## Activity
Tally every line of the material that includes "order", then give the tally and nothing else.

*** Block opens ***

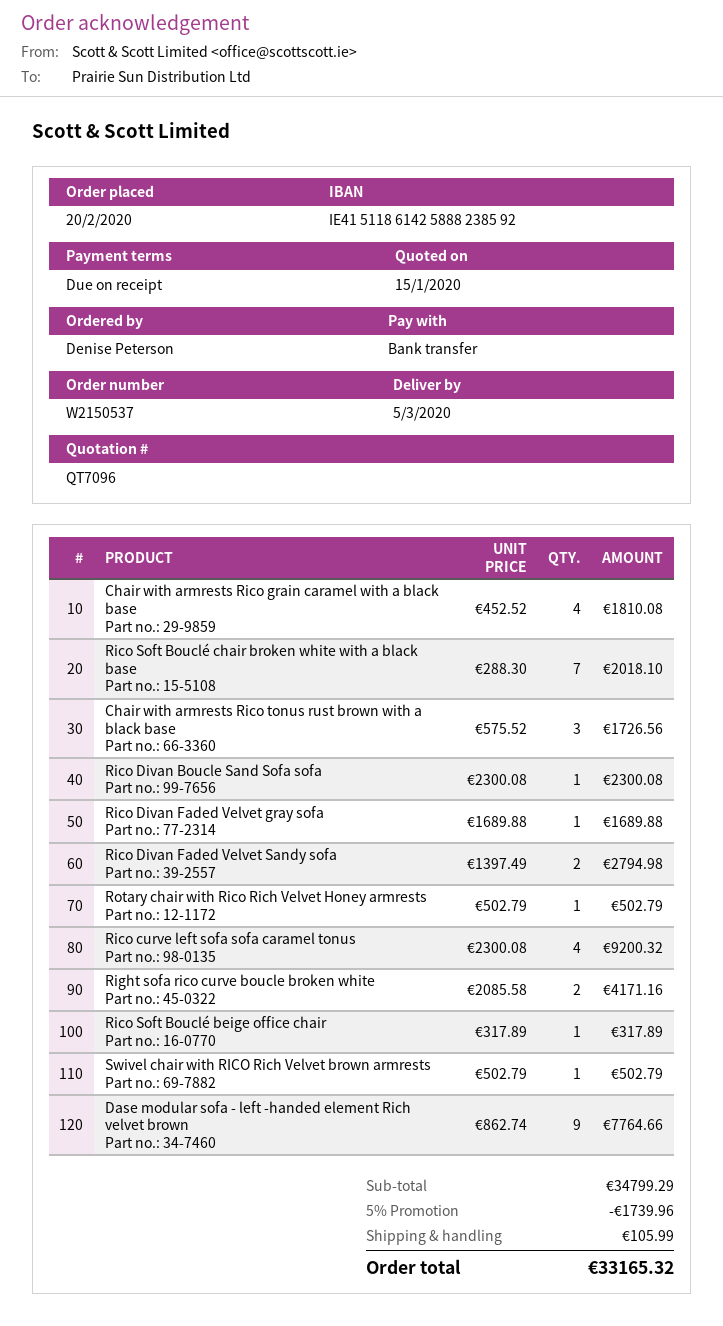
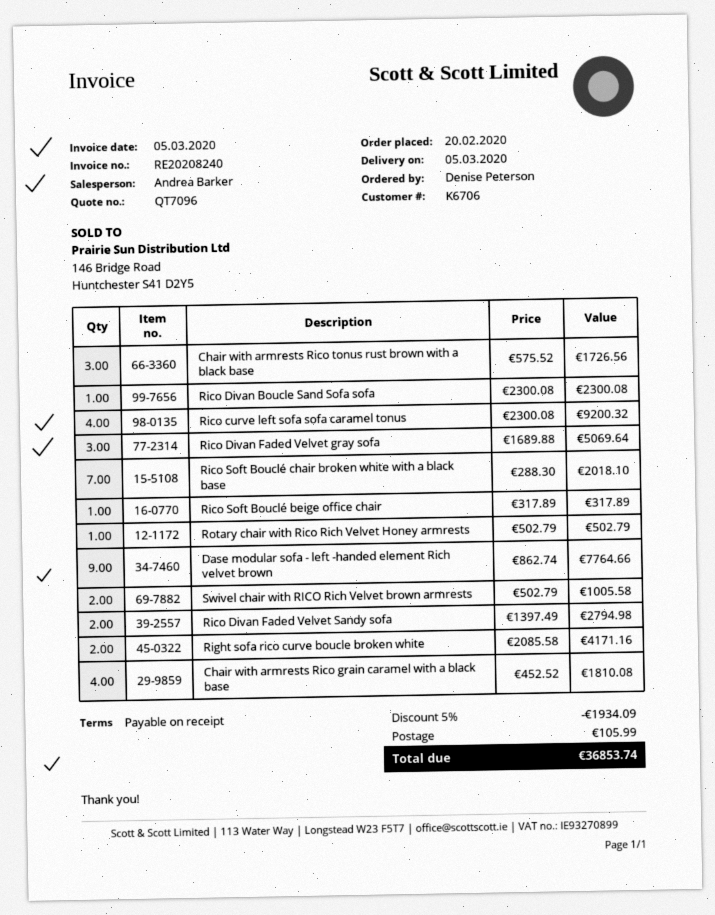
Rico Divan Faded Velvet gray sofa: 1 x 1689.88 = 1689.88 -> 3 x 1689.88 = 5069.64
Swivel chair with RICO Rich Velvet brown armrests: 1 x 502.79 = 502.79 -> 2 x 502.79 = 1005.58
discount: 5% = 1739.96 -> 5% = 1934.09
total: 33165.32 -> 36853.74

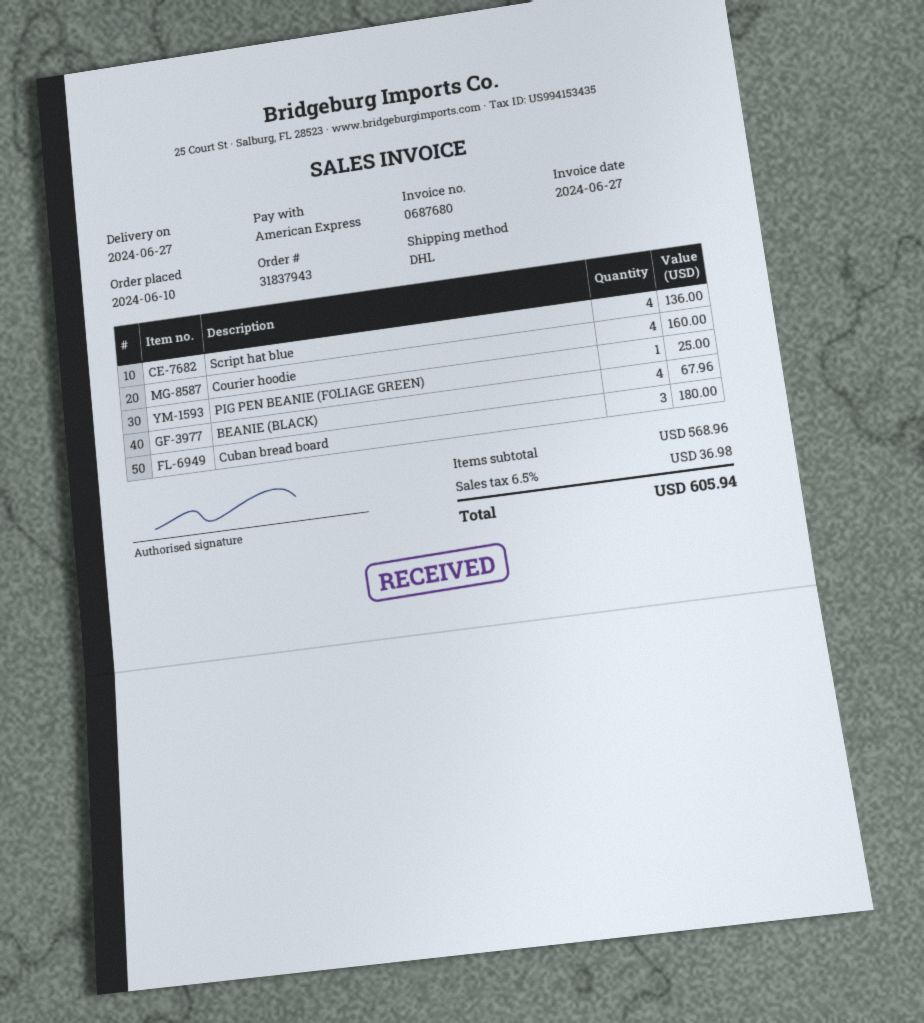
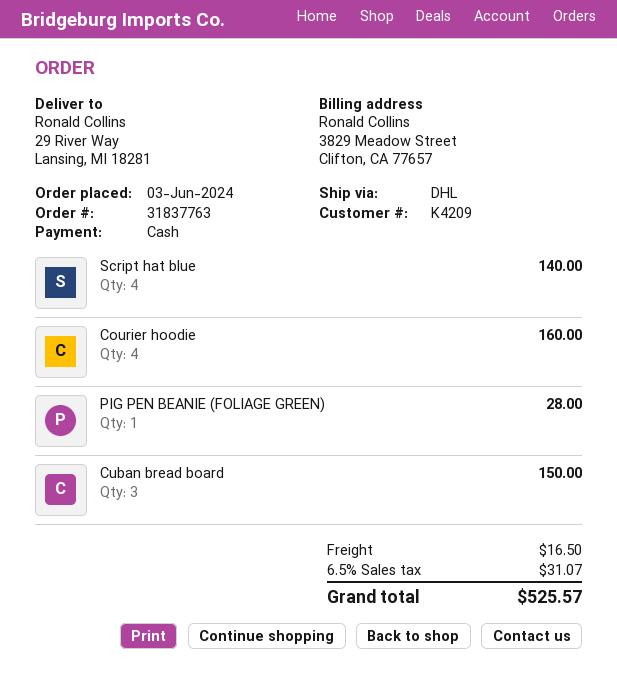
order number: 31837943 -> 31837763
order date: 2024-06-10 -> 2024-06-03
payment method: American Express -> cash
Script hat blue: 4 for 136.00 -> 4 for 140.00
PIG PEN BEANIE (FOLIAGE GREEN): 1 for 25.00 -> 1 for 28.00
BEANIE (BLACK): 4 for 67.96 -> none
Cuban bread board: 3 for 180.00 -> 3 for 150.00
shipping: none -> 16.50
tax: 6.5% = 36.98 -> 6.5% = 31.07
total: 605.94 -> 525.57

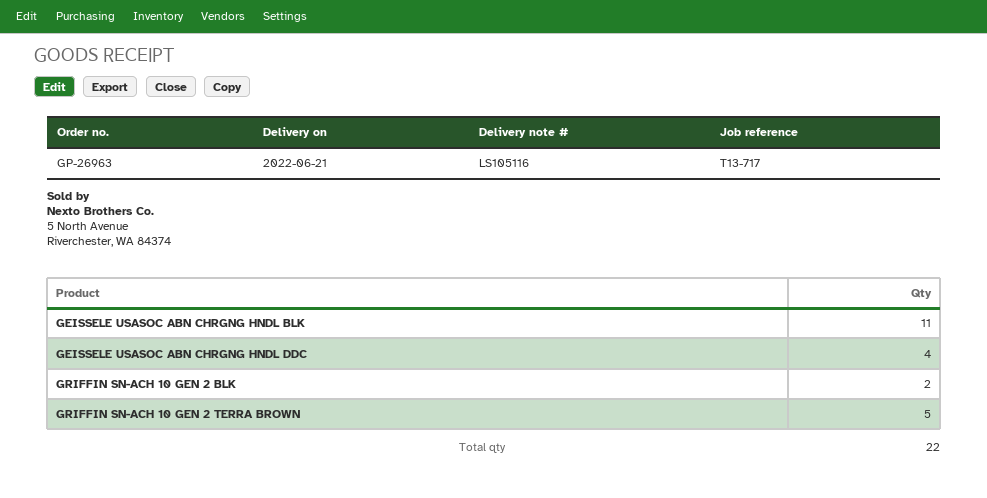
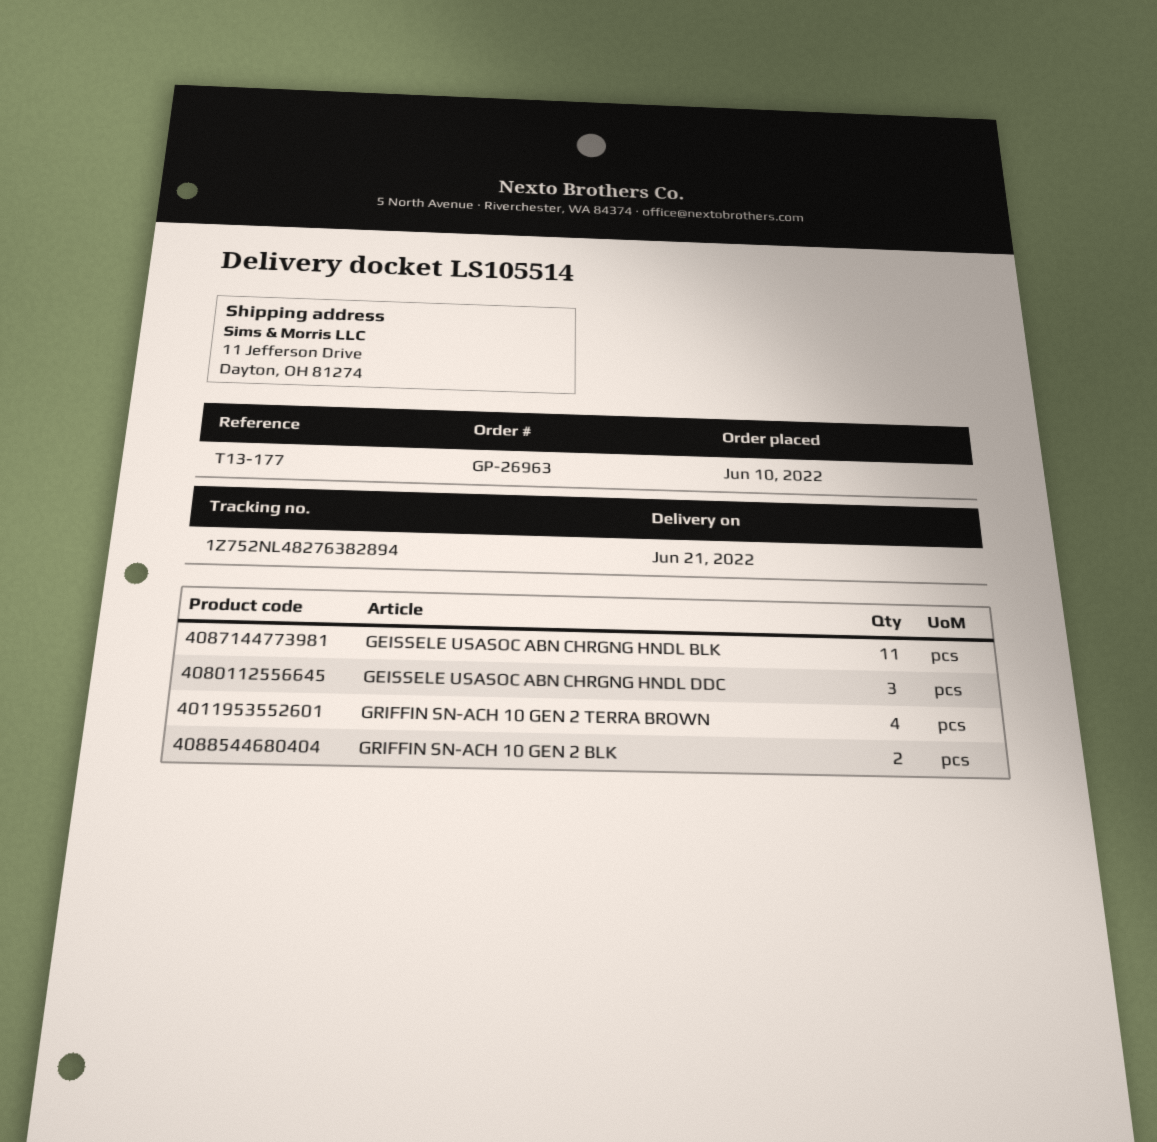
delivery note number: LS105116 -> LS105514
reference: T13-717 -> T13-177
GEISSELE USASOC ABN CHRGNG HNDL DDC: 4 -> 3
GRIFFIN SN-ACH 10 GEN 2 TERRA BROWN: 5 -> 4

*** Block closes ***

## Answer to this task
2